Выбрать главу

- Я хочу сказать тебе, что я все понимаю. Но ничего не могу поделать. Уж такой у тебя муж.

- Спи, Фред, спи.

- Ты сама знаешь, что я ничего не могу поделать. Меньше всего на свете хочу я причинять кому-нибудь беспокойство.

- Знаю, знаю, Фред. Ты хороший муж.

- Я стараюсь, но ничего не выходит. Не везет мне.

Кэтрин положила руку ему на лицо и стала гладить по щеке, приговаривая: - Шшшш, шшш, - словно баюкала ребенка.

- Я стараюсь. - Голос его дрогнул. - Ты же знаешь.

- Ты спи, спи, Фред.

- Я все делаю, как надо. Не бегаю за женщинами, не пью, не вожусь с кем попало, как другие.

- Я знаю. Ты думаешь, я не ценю этого?

- Я всегда прихожу с работы прямо домой и всегда приношу тебе всю получку, аккуратно каждую неделю, и все, что делаю, я делаю для семьи, а не для себя. Ты ведь знаешь. Всегда так было.

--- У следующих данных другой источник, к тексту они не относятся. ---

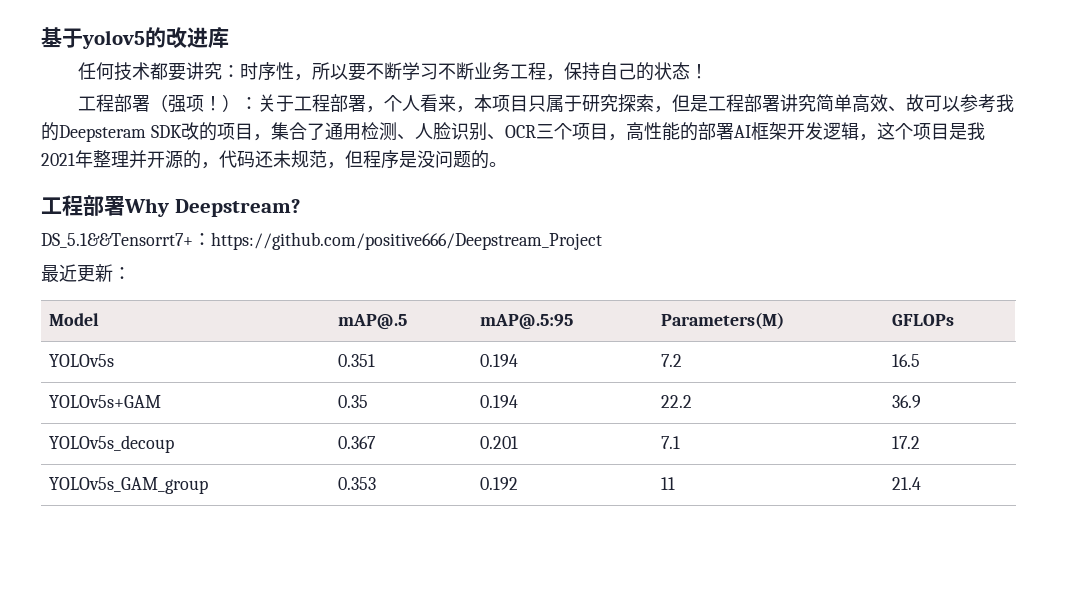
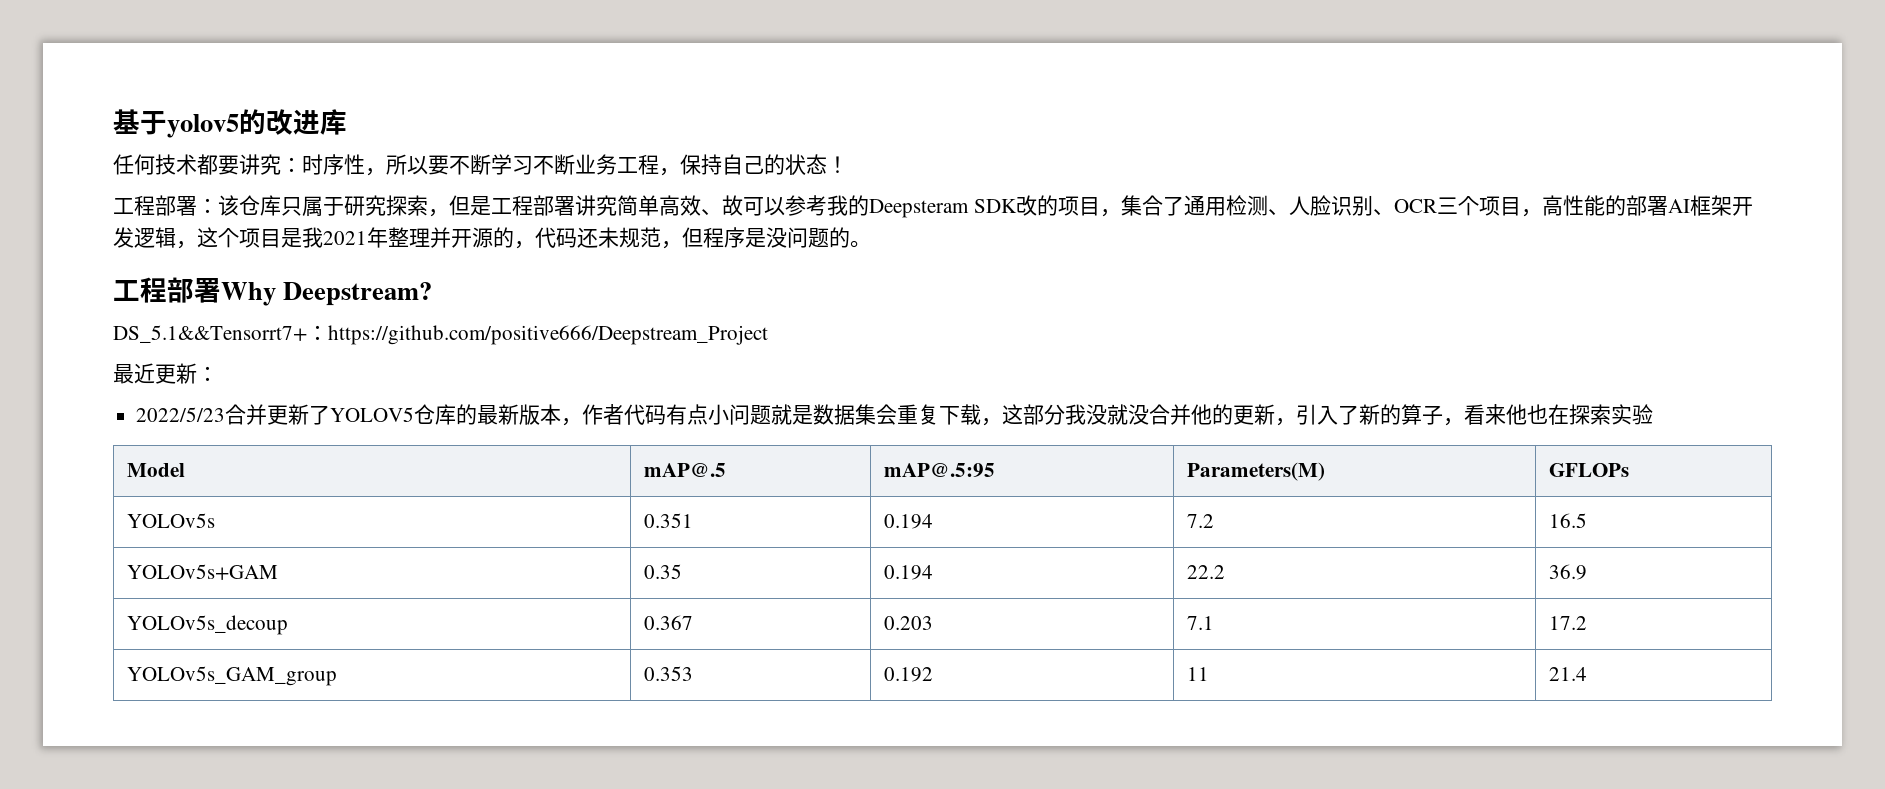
- 工程部署（强项！）：关于工程部署，个人看来，本项目只属于研究探索，但是工程部署讲究简单高效、故可以参考我的Deepsteram SDK改的项目，集合了通用检测、人脸识别、OCR三个项目，高性能的部署AI框架开发逻辑，这个项目是我2021年整理并开源的，代码还未规范，但程序是没问题的。
+ 工程部署：该仓库只属于研究探索，但是工程部署讲究简单高效、故可以参考我的Deepsteram SDK改的项目，集合了通用检测、人脸识别、OCR三个项目，高性能的部署AI框架开发逻辑，这个项目是我2021年整理并开源的，代码还未规范，但程序是没问题的。
+ 2022/5/23合并更新了YOLOV5仓库的最新版本，作者代码有点小问题就是数据集会重复下载，这部分我没就没合并他的更新，引入了新的算子，看来他也在探索实验
- YOLOv5s_decoup | 0.367 | 0.201 | 7.1 | 17.2
+ YOLOv5s_decoup | 0.367 | 0.203 | 7.1 | 17.2

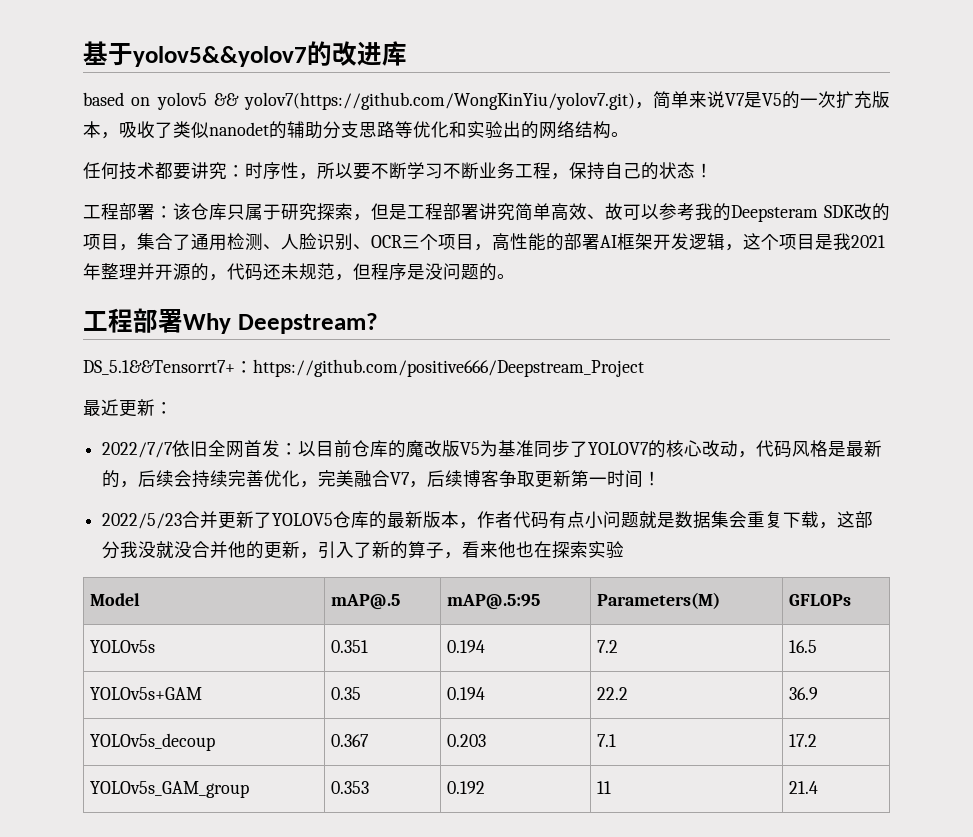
- 基于yolov5的改进库
+ 基于yolov5&&yolov7的改进库
+ based on yolov5 && yolov7(https://github.com/WongKinYiu/yolov7.git)，简单来说V7是V5的一次扩充版本，吸收了类似nanodet的辅助分支思路等优化和实验出的网络结构。
+ 2022/7/7依旧全网首发：以目前仓库的魔改版V5为基准同步了YOLOV7的核心改动，代码风格是最新的，后续会持续完善优化，完美融合V7，后续博客争取更新第一时间！

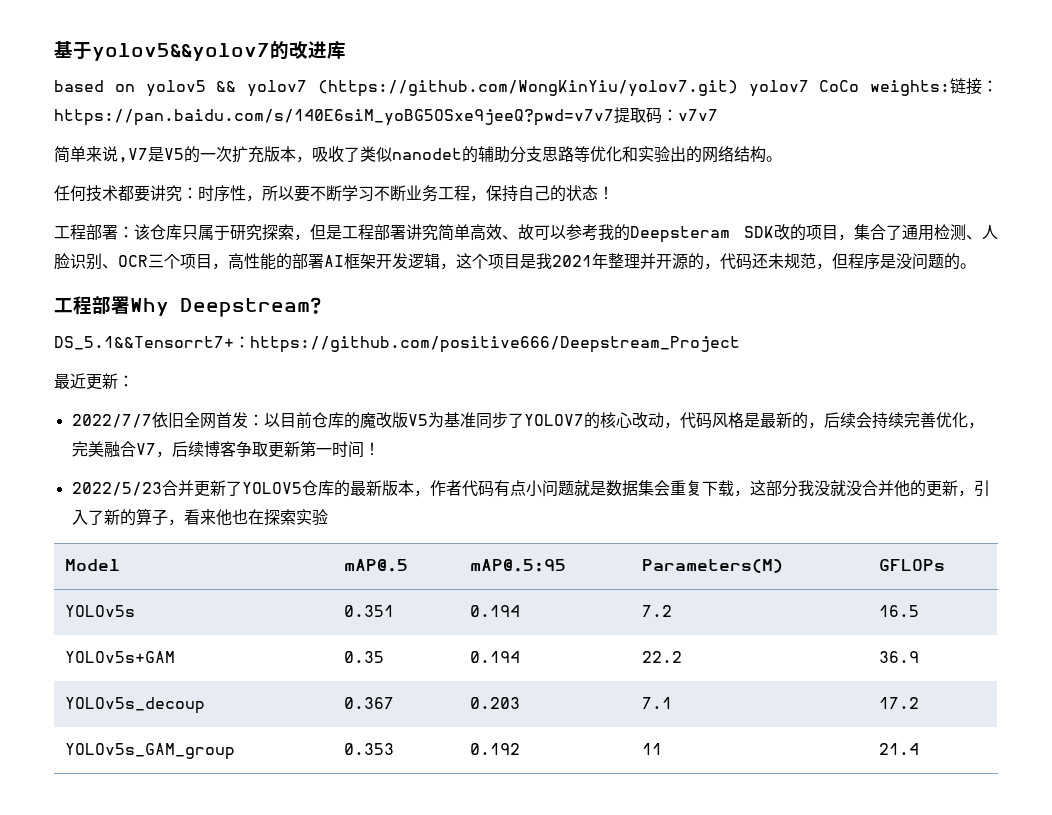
- based on yolov5 && yolov7(https://github.com/WongKinYiu/yolov7.git)，简单来说V7是V5的一次扩充版本，吸收了类似nanodet的辅助分支思路等优化和实验出的网络结构。
+ based on yolov5 && yolov7 (https://github.com/WongKinYiu/yolov7.git) yolov7 CoCo weights:链接：https://pan.baidu.com/s/140E6siM_yoBG5OSxe9jeeQ?pwd=v7v7提取码：v7v7
+ 简单来说,V7是V5的一次扩充版本，吸收了类似nanodet的辅助分支思路等优化和实验出的网络结构。

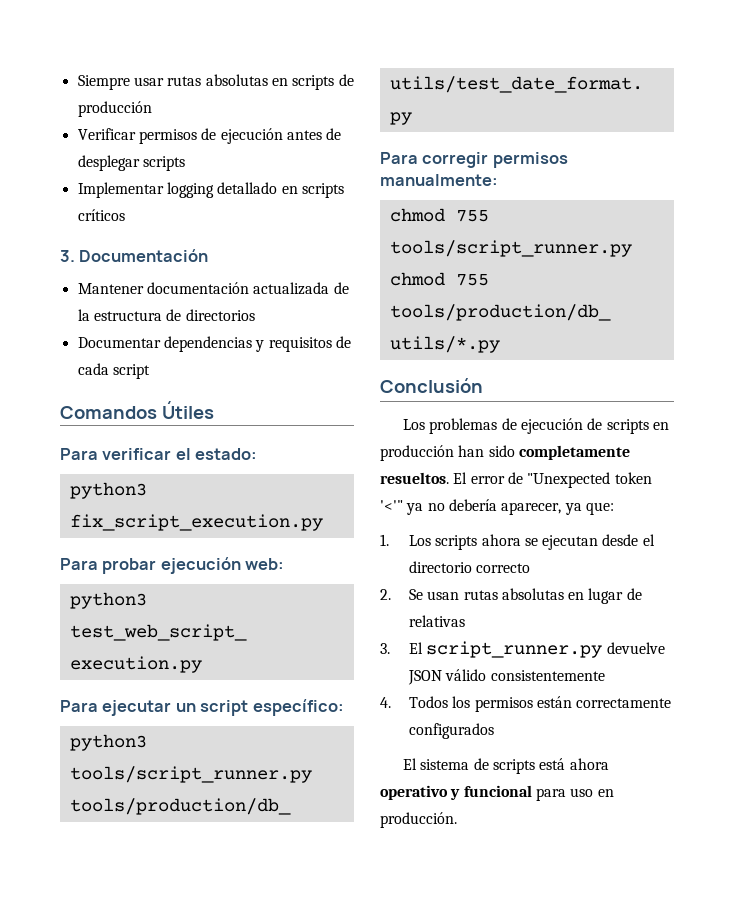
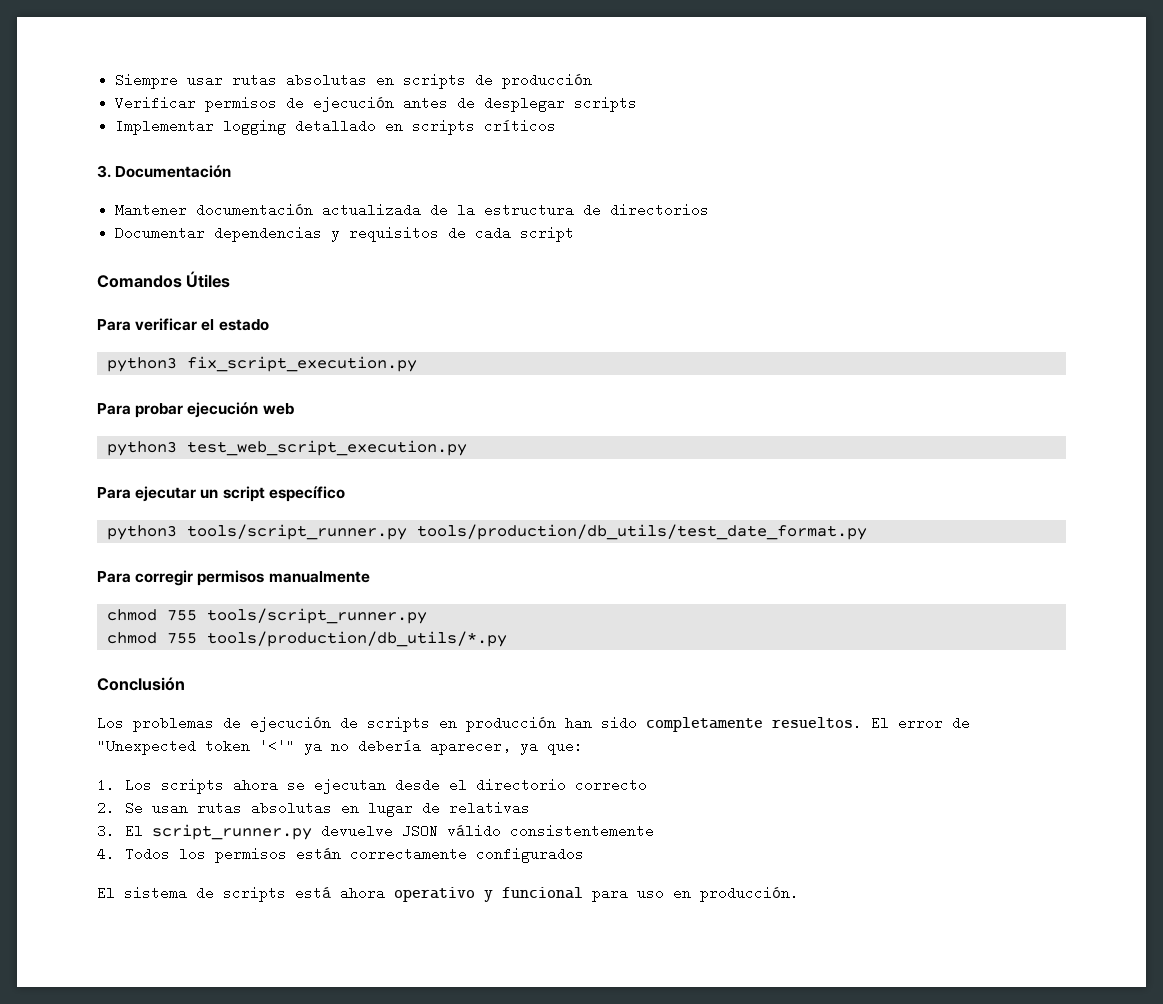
- Para verificar el estado:
+ Para verificar el estado
- Para probar ejecución web:
+ Para probar ejecución web
- Para ejecutar un script específico:
+ Para ejecutar un script específico
- Para corregir permisos manualmente:
+ Para corregir permisos manualmente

- Ты хороший муж, всегда был хороший. - Она натянула ему одеяло до самой шеи и матерински похлопала по одеялу рукой.

- Я работаю. Никто никогда не жаловался на мою работу или на меня, на мое поведение - ни дома, ни на службе, вообще нигде. И все же ничего не получается. Почему это? Всю свою жизнь я старался ни на шаг не отступать от прямого пути и все делать так, как нужно, чтобы все было так, как должно быть, а получается всегда не то.

- Все будет хорошо, Фред. Вот увидишь. Только делай, как нужно, и все будет хорошо.

- Со мной так не получается. Что сделал я дурного за всю мою жизнь? Ничего. Моя совесть чиста, и вот - посмотри! Посмотри, что получается! Посмотри сама!

- Вот ты увидишь, Фред. Рано или поздно все обернется хорошо. Так всегда бывает. Вот увидишь.

"Да, - думал Бауер, - больше от нее ничего не добьешься, - "Спи, и бука уйдет, боженька добрый, добро всегда побеждает". Никакой помощи! Никакой! Боженька добрый - и все!"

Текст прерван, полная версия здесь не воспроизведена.